Do Episcopalians Believe In Satan?
Do Episcopalians believe in Satan?
Today’s gospel is Luke 10:1-11,16-20. The Lord appoints seventy missionaries and sends them out to prepare the way for his own arrival, and they return and report to him. At verse 18 Jesus says “I beheld Satan as lightning fall from heaven.” (KJV). More than fascinating, this is arresting, distracting, stops me in my tracks. Jesus himself speaks of the adversary (Greek σαταναν). How should I understand Him?
As Luke uses the quotation in this setting, Jesus may simply be affirming the report of the seventy that they were able to cast out demons. But lifted out of Luke’s context and taken on its own, the independent sentence is Jesus’ own word that there indeed is an enemy, even a personal enemy, in the midst of us, even within us, working against us and working against the love of God within us.
As a progressive Christian, I don’t understand Satan as an individual being, the evil one in the Job drama, that’s too literal for me. Might I be wrong? Is my rejection of belief in the existence of a personal Satan itself a victory for the adversary? That’s what C.S. Lewis is all about in The Screwtape Letters, isn’t it, Satan’s greatest hope is that I won’t believe in him at all.

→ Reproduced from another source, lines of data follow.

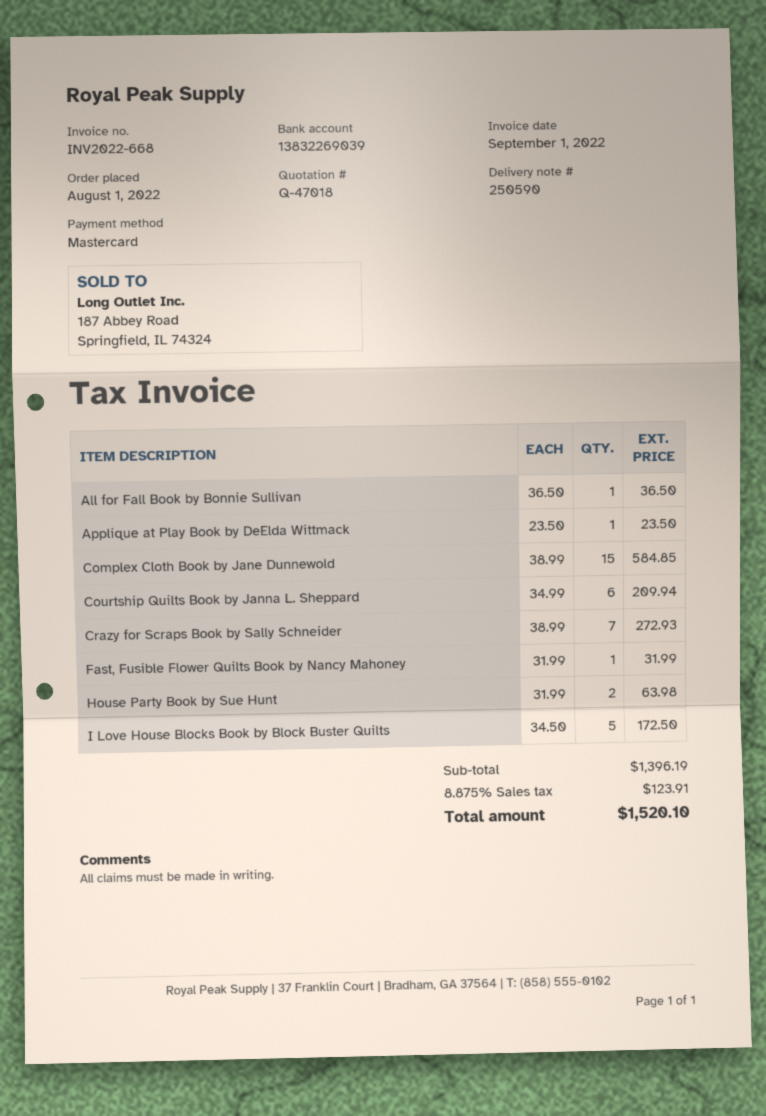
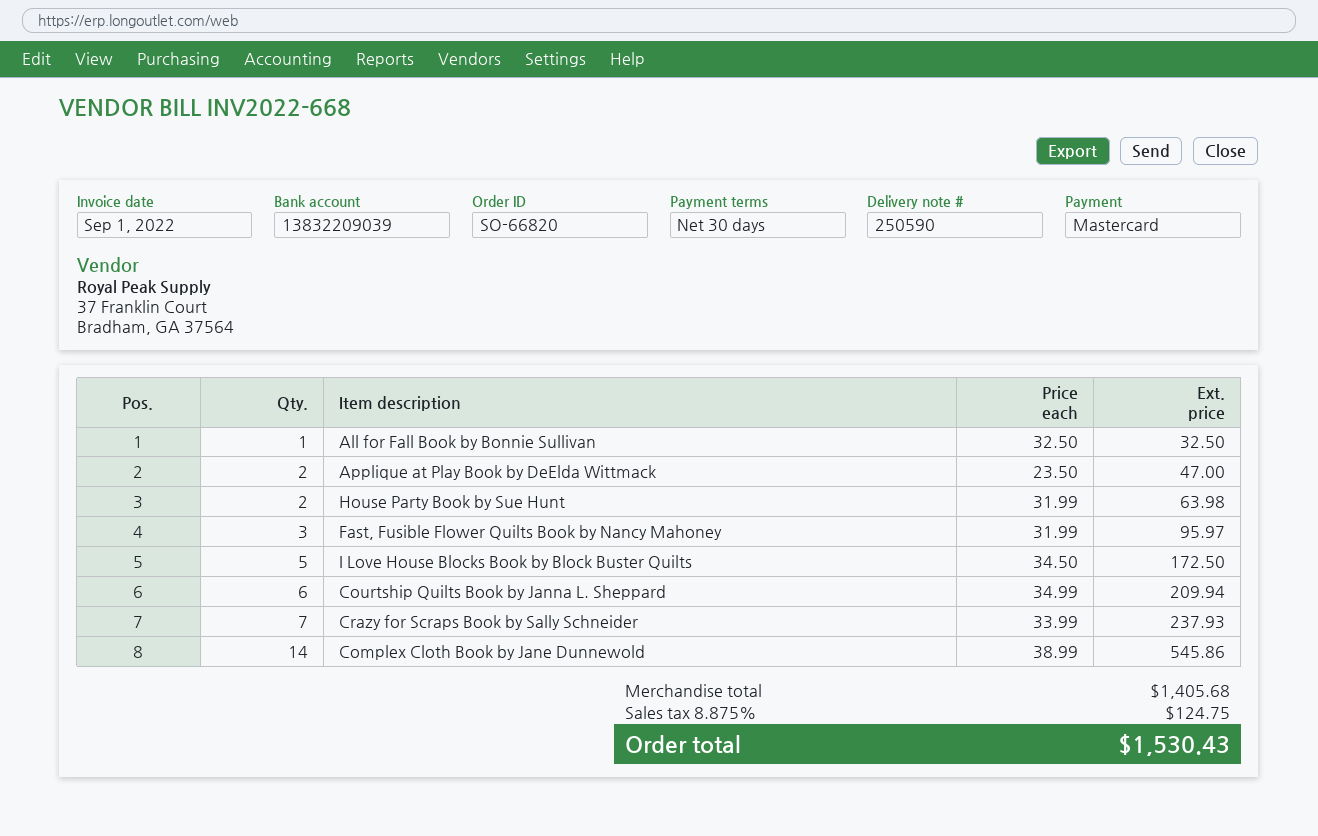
bank account: 13832269039 -> 13832209039
All for Fall Book by Bonnie Sullivan: 1 x 36.50 = 36.50 -> 1 x 32.50 = 32.50
Applique at Play Book by DeElda Wittmack: 1 x 23.50 = 23.50 -> 2 x 23.50 = 47.00
Complex Cloth Book by Jane Dunnewold: 15 x 38.99 = 584.85 -> 14 x 38.99 = 545.86
Crazy for Scraps Book by Sally Schneider: 7 x 38.99 = 272.93 -> 7 x 33.99 = 237.93
Fast, Fusible Flower Quilts Book by Nancy Mahoney: 1 x 31.99 = 31.99 -> 3 x 31.99 = 95.97
subtotal: 1396.19 -> 1405.68
tax: 8.875% = 123.91 -> 8.875% = 124.75
total: 1520.10 -> 1530.43

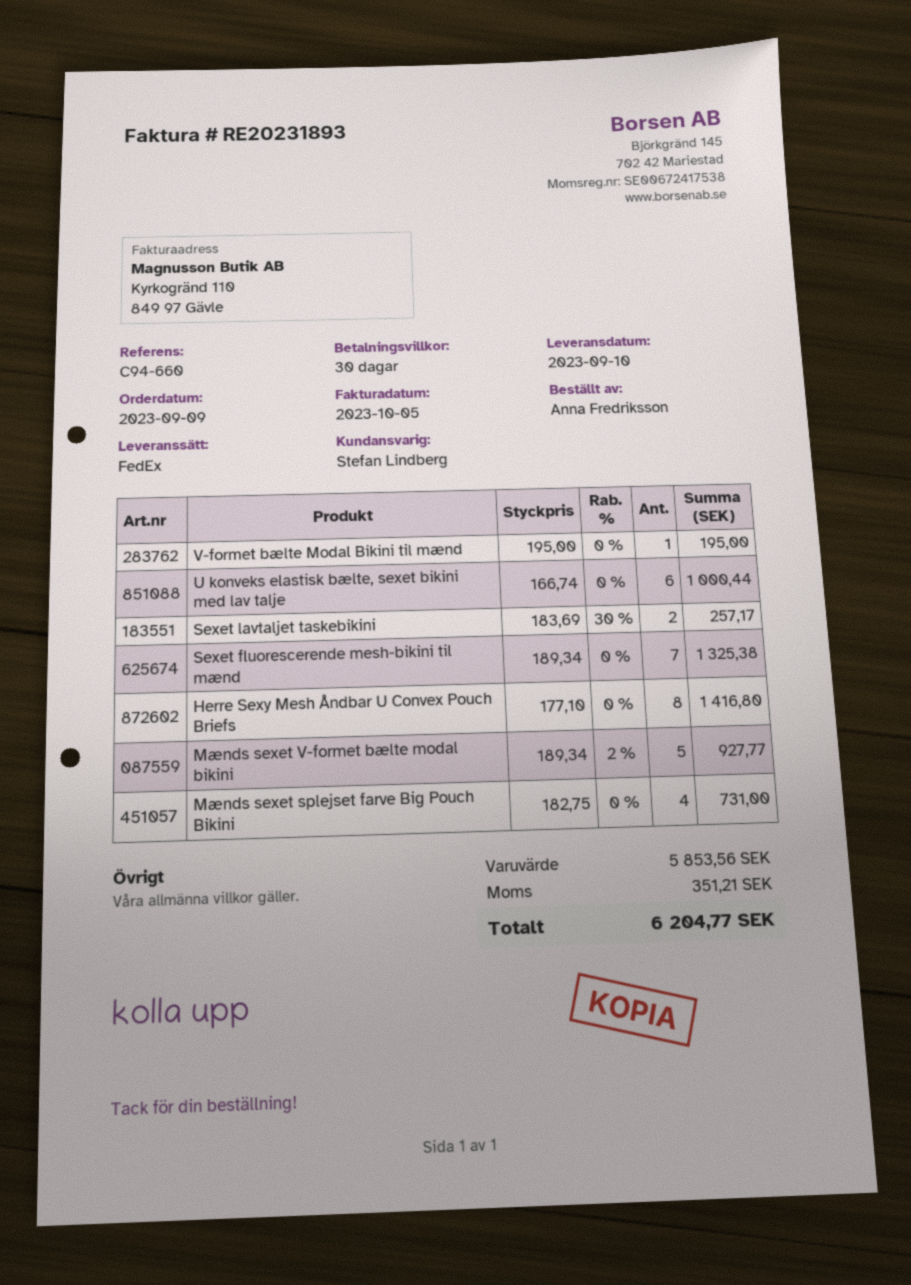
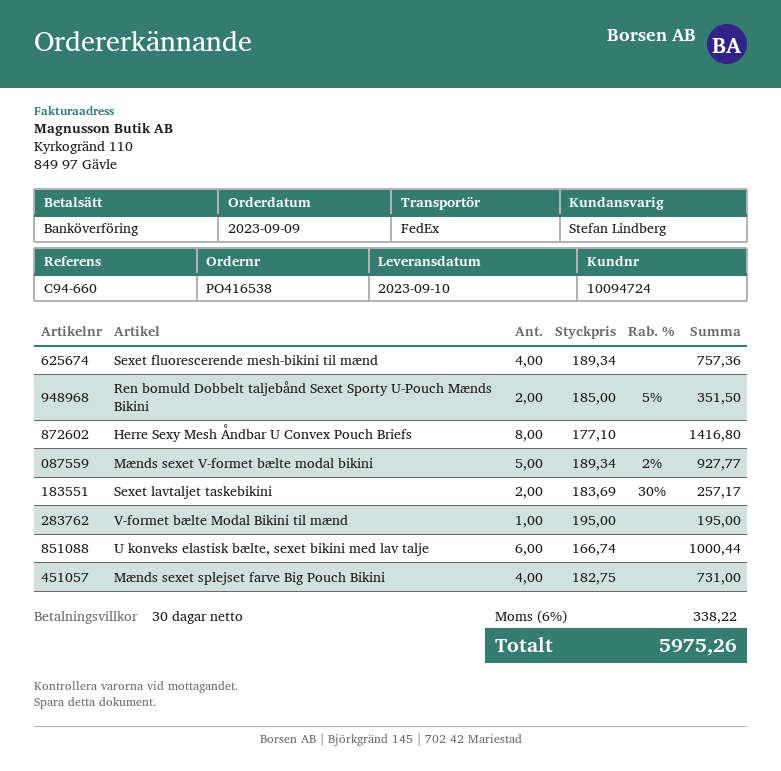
Sexet fluorescerende mesh-bikini til mænd: 7 x 189.34 = 1325.38 -> 4 x 189.34 = 757.36
Ren bomuld Dobbelt taljebånd Sexet Sporty U-Pouch Mænds Bikini: none -> 2 x 185.00 - 5% = 351.50
tax: 351.21 -> 338.22
total: 6204.77 -> 5975.26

What does the Episcopal Church believe and teach? Look at our Examination of candidates for Holy Baptism:
Question Do you renounce Satan and all the spiritual forces of wickedness that rebel against God?
Answer I renounce them.
Question Do you renounce the evil powers of this world which corrupt and destroy the creatures of God?
Answer I renounce them.
Lex Orandi Lex Credendi, the law of praying is the law of believeing: is it possible for me in my postmodern intellectual sophistication to scoff condescendingly and reject the idea that Satan exists, and yet still be true and faithful to the teaching of my church? It is not.